Directions for this task
Select, from the material below, each line with "nietolerancji" in it.

Input records
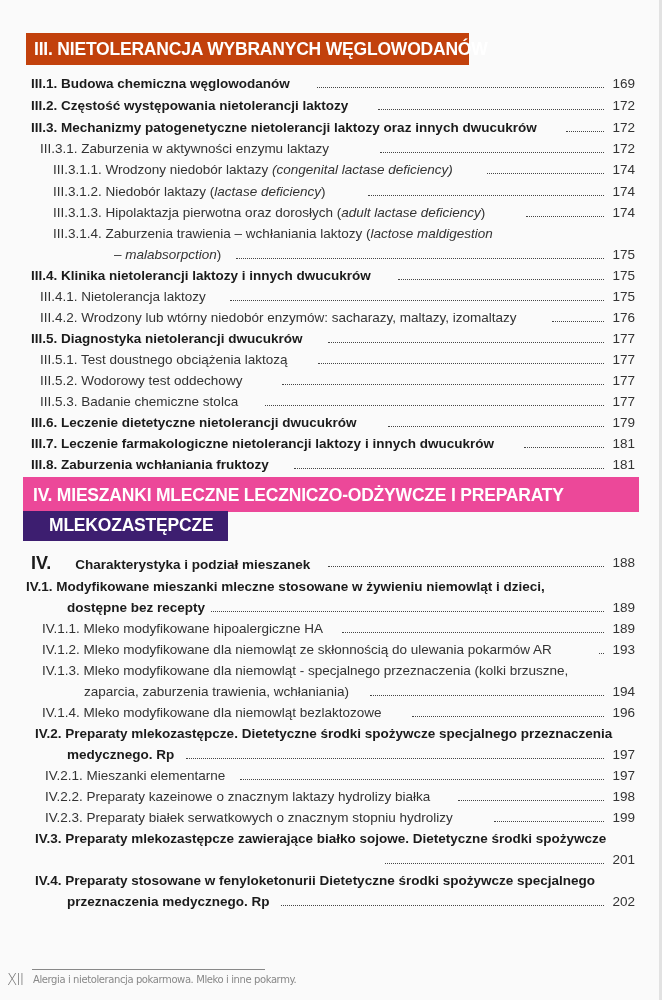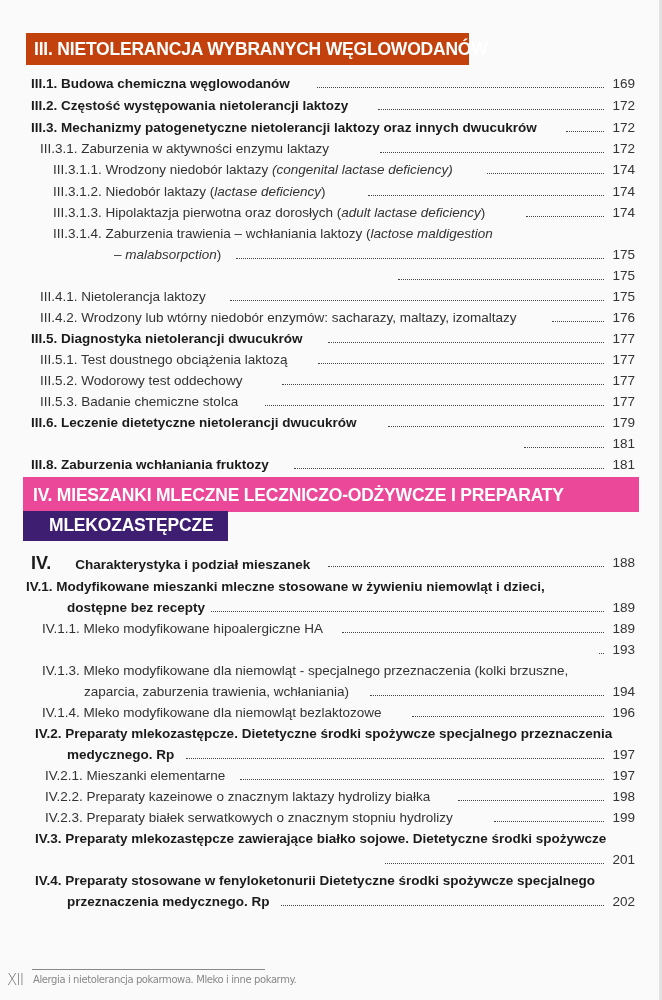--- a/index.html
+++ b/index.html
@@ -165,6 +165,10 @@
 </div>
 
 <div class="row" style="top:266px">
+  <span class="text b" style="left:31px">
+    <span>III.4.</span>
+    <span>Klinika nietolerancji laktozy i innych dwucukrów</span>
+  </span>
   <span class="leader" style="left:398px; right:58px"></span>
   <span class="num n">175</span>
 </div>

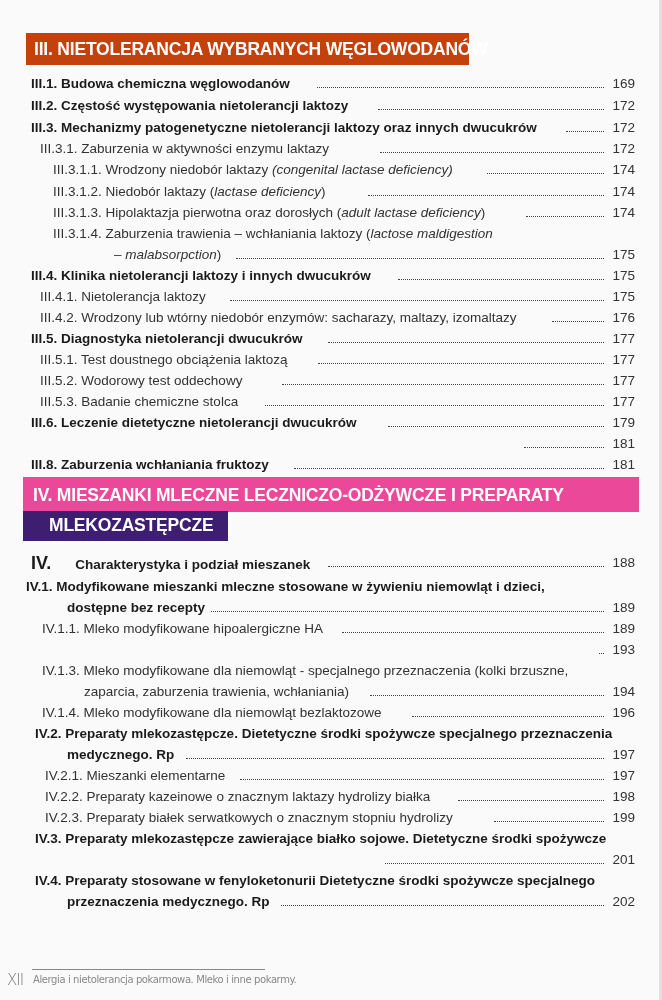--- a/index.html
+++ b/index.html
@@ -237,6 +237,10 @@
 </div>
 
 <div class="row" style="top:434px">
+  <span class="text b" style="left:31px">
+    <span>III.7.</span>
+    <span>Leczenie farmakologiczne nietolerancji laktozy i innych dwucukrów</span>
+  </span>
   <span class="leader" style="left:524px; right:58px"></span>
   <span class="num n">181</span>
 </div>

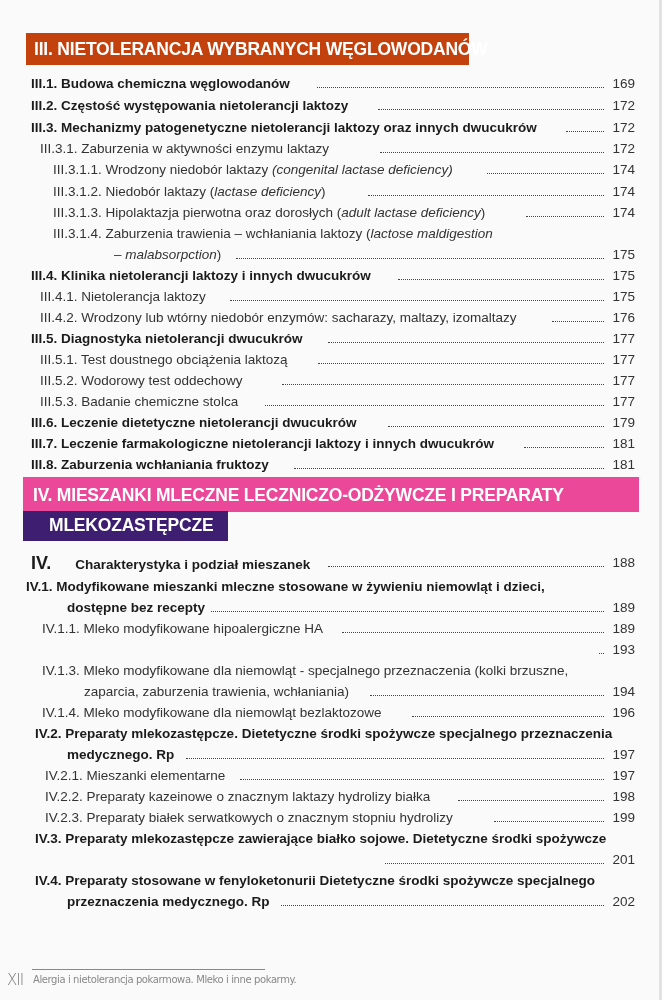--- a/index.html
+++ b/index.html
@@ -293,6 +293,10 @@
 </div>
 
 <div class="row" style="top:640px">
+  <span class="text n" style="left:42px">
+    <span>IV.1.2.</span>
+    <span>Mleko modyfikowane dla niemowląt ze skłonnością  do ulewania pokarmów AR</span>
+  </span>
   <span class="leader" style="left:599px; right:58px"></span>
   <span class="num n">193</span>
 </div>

Result for this task
+    <span>Klinika nietolerancji laktozy i innych dwucukrów</span>
+    <span>Leczenie farmakologiczne nietolerancji laktozy i innych dwucukrów</span>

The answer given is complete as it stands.